La résistance : un facteur génétique
Toujours très affûtés, les coureurs cyclistes présentent le plus souvent un taux de masse grasse oscillant entre 5 et 10 % contre 20 % pour un homme sédentaire ne présentant pas de surpoids. "Descendre sous la barre des 5 % rend l’organisme plus vulnérable, mais il est faux de penser que les coureurs un peu plus épais résistent mieux au froid et à la pluie", explique Peter Hespel, professeur à la KUL. C’est d’abord et avant tout le fait d’un patrimoine génétique et d’une réponse physiologique de l’organisme qui se sent, ou pas, agressé dans un tel contexte. Lorsque la peau est en contact de l’eau et que celle-ci possède une température inférieure à celle du corps, il se refroidit alors vingt fois plus vite qu’au contact de l’air ! Mais on ne pédale heureusement pas nu sur son vélo." (rires)
Wellens, l’homme qui marche sur l’eau
Le Belge vole sous la pluie, mais a les jambes coupées sous la chaleur.
En cyclisme, la météo est d’une importance capitale. Les coureurs ne réagissent pas tous de la même manière au froid ou à la chaleur. Tim Wellens, qui devra être un des artificiers au service de l’équipe belge, ce dimanche, au Championnat du Monde, en est le meilleur exemple. Il a des ailes quand il fait mauvais, il pédale avec légèreté quand il pleut. Par contre, le puncheur-grimpeur a souvent les jambes coupées dès qu’il y a beaucoup de soleil et que la température monte. Il espère donc du mauvais temps.
Tim, quel est votre rapport à la météo ?
"Avant, quand on me disait que je suis meilleur quand il pleut, je répondais toujours que ce n’était pas vrai. Mais je pense que je ne peux désormais plus affirmer le contraire. Mes meilleurs résultats, c’est vraiment dans le mauvais temps que je les ai obtenus. Je dois me rendre à l’évidence."

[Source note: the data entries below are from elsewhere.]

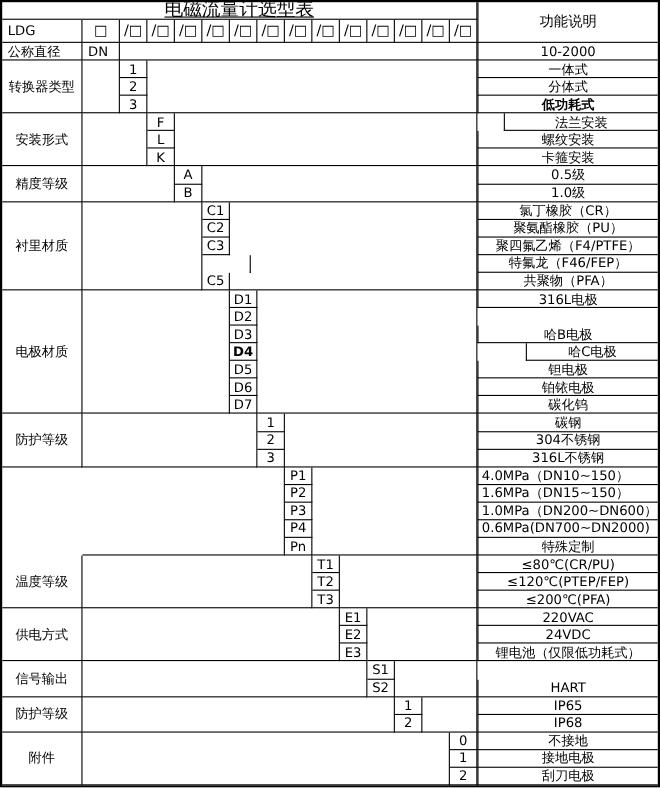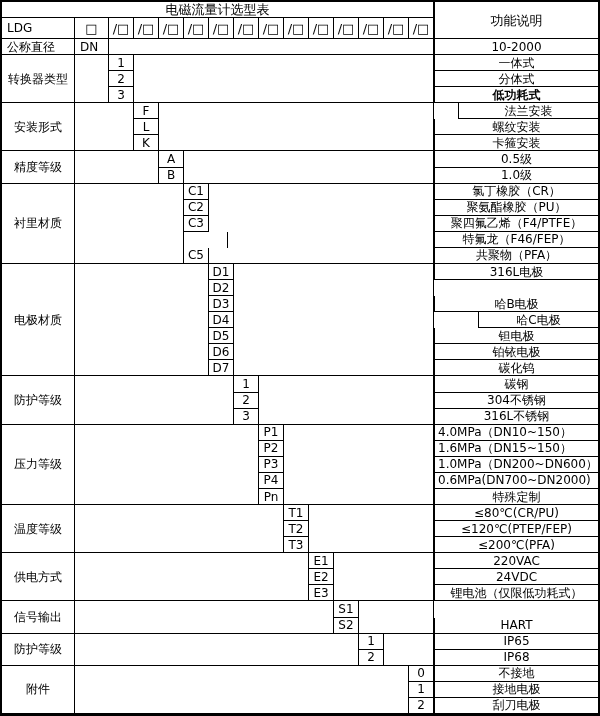"电磁流量计选型表" .title { font-size: 13px -> 17px; text-decoration: none -> underline }
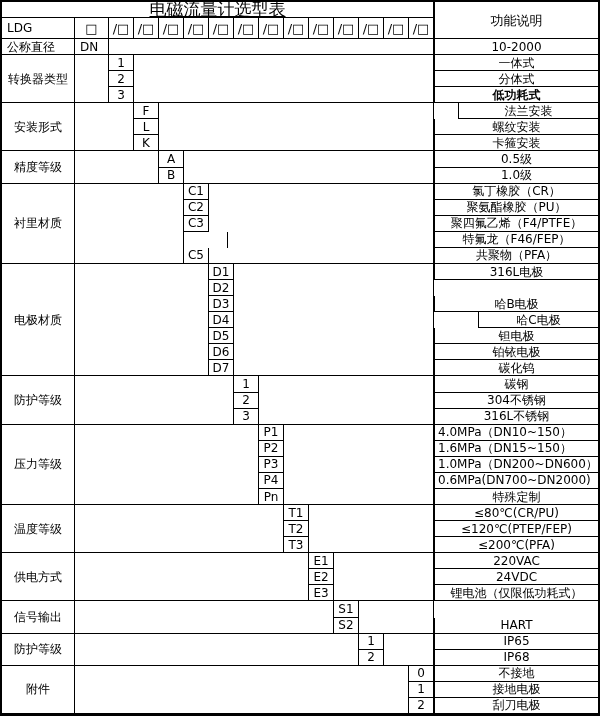"D4" div.cell { font-weight: none -> bold }
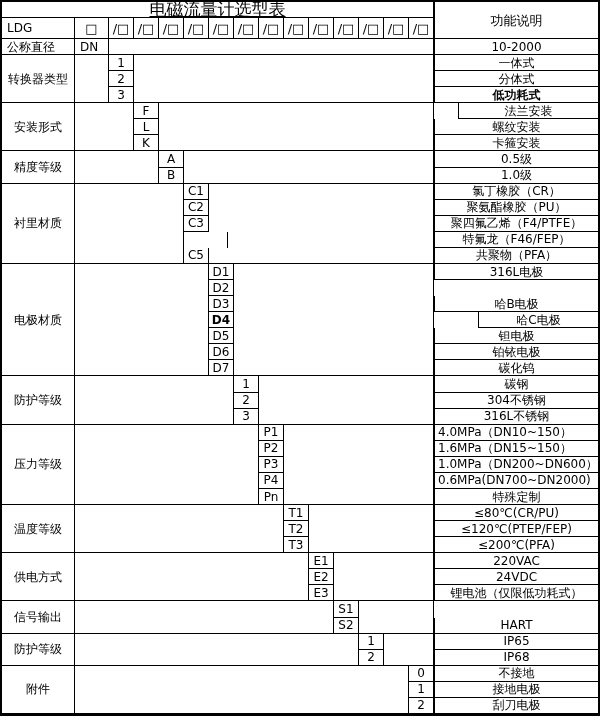"压力等级" div.cell { html: <div>压力等级</div> -> none }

C’est encore plus vrai après le Tour de France, où vous avez souffert de la chaleur ?
"Oui. Cela me poussera d’ailleurs à faire le Giro l’an prochain, au printemps, une période qui me convient mieux. C’est comme ça. Je roule mieux quand il pleut et je ne roule pas bien quand il fait très chaud. C’est un problème que nous sommes en train d’examiner. Car, quand il fait chaud, quand je fais un gros effort, je ne sais plus pousser les watts que je sais normalement pousser. On pensait que c’était dû au pollen, mais ce n’est pas ça. Par contre, c’est vrai aussi que dès qu’il fait mauvais, je me sens bien sur le vélo."
Ce problème lié à la chaleur, ça vous inquiète dans la préparation d’un objectif ?
"Je ne peux pas dire que cela me stresse, car je ne regarde par exemple pas tous les jours la météo qu’il fera lors d’une course que je vise, mais c’est certain que c’est très embêtant. Car on n’a aucun pouvoir sur la météo ! Elle est comme elle est le Jour J et il faut faire avec. Je dois donc m’améliorer par rapport à la chaleur. J’attends les résultats des tests effectués avec l’Université de Louvain avec impatience. Nous aurons un grand meeting en novembre avec l’équipe et avec l’université pour parler des résultats de ces tests."
S’entraîner à Monaco, où vous habitez, dans la chaleur, cela vous aide ?
"J’espérais que ce soit un avantage. Je pensais que rouler dans la chaleur tout le temps allait me permettre de m’habituer. Mais c’est plutôt l’inverse qui se produit. J’ai l’impression que je roulais mieux dans la chaleur avant d’aller à Monaco."